Reputation: 47
I'm using SQL Server 2008 (v10.0 SP3) as my database.
I am trying to find how to compare two nearly identical tables structure wise and only return the column name and value of columns that do not match.
I have two tables.
Table A has about 260 columns and a unique identifier for each record. It comes from a view on another server.
Table B is a copy of Table A in structure with the addition of an insert date column and an action column.
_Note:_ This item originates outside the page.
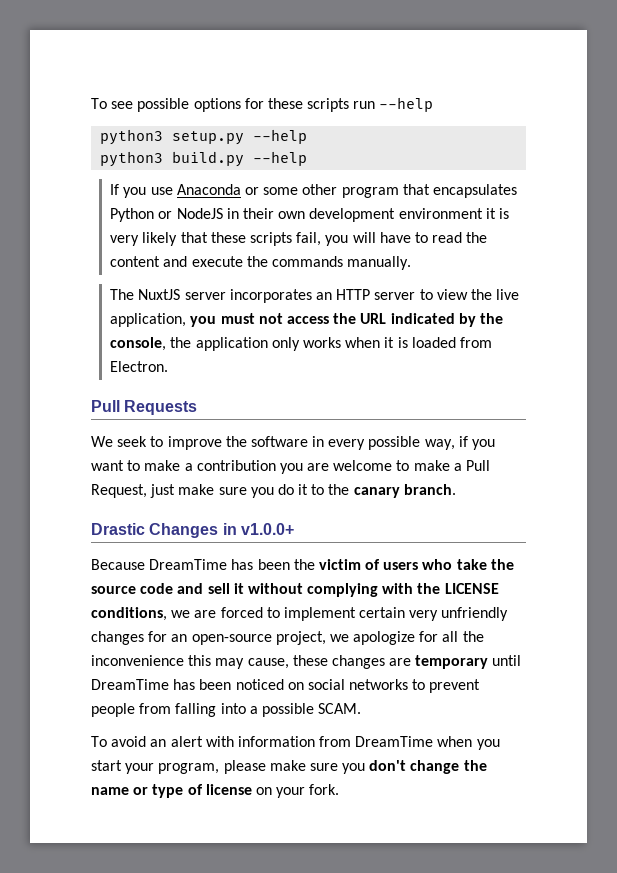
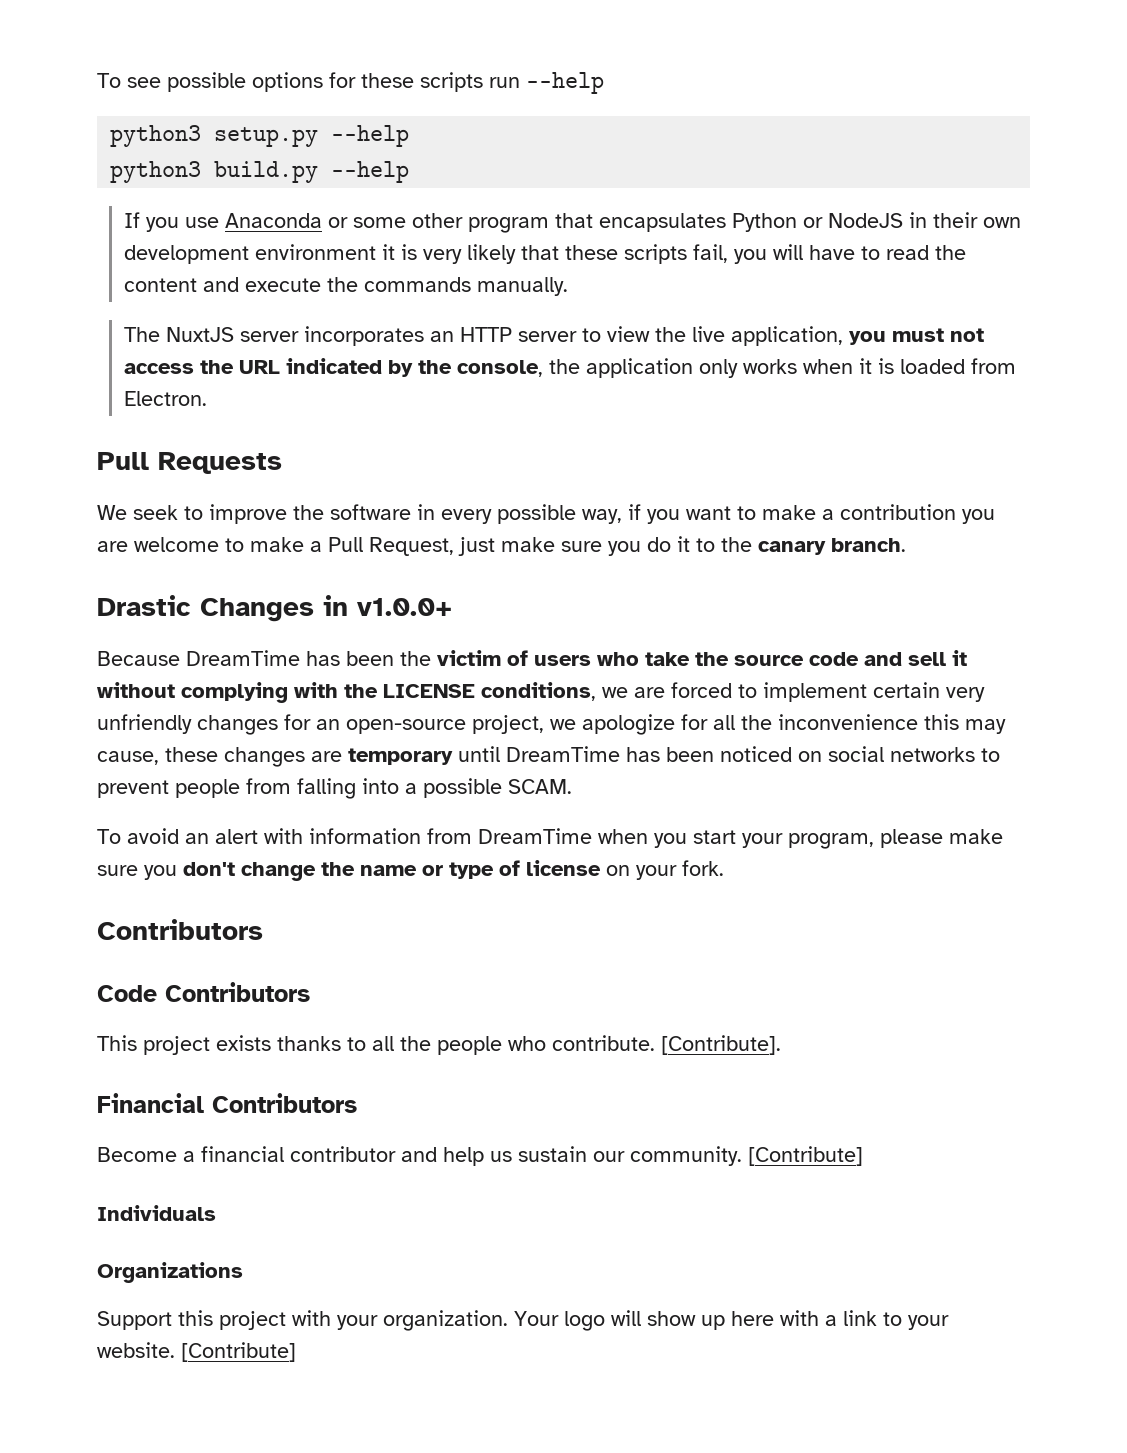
(340, 789) none -> [97,919,263,940] [97,982,310,1002] [97,1035,781,1055] [97,1093,357,1113] [97,1146,863,1166] [97,1205,216,1221] [97,1262,243,1283] [97,1310,949,1331] [97,1342,296,1362] // Contributors // Code Contributors // This project exists thanks to all the people who contribute. [Contribute]. // Financial Contributors // Become a financial contributor and help us sustain our community. [Contribute] // Individuals // Organizations // Support this project with your organization. Your logo will show up here with a link to your website. [Contribute]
IF OBJECT_ID('tempdb..#TableA') IS NOT NULL
DROP TABLE #TableA
IF OBJECT_ID('tempdb..#TableB') IS NOT NULL
DROP TABLE #TableB
CREATE TABLE #TableA (
UniqueID INT,[Name] CHAR(3),[Address] CHAR(15),
HairColor CHAR(6),ImportDate DATETIME
)
CREATE TABLE #TableB (
UniqueID INT,[Name] CHAR(3),[Address] CHAR(15),
HairColor CHAR(6),ImportDate DATETIME,
AuditDate DATETIME,[Action] CHAR(10)
)
INSERT INTO #TableA
VALUES (1,'Joe','1 Main St.','Brown','12/1/2013')
INSERT INTO #TableA
VALUES (2,'Jen','1 Main St.','Red','12/1/2013')
INSERT INTO #TableB
VALUES (2,'Jen','1 Main St.','Blonde','10/1/2013','12/1/2013','CHANGE')
INSERT INTO #TableB
VALUES (2,'Jen','1 Baker St.','Blonde','4/1/2010','10/1/2013','CHANGE')
INSERT INTO #TableB
VALUES (2,'Jen','4 Deer Ave.','Black','6/1/2004','4/1/2010','CHANGE')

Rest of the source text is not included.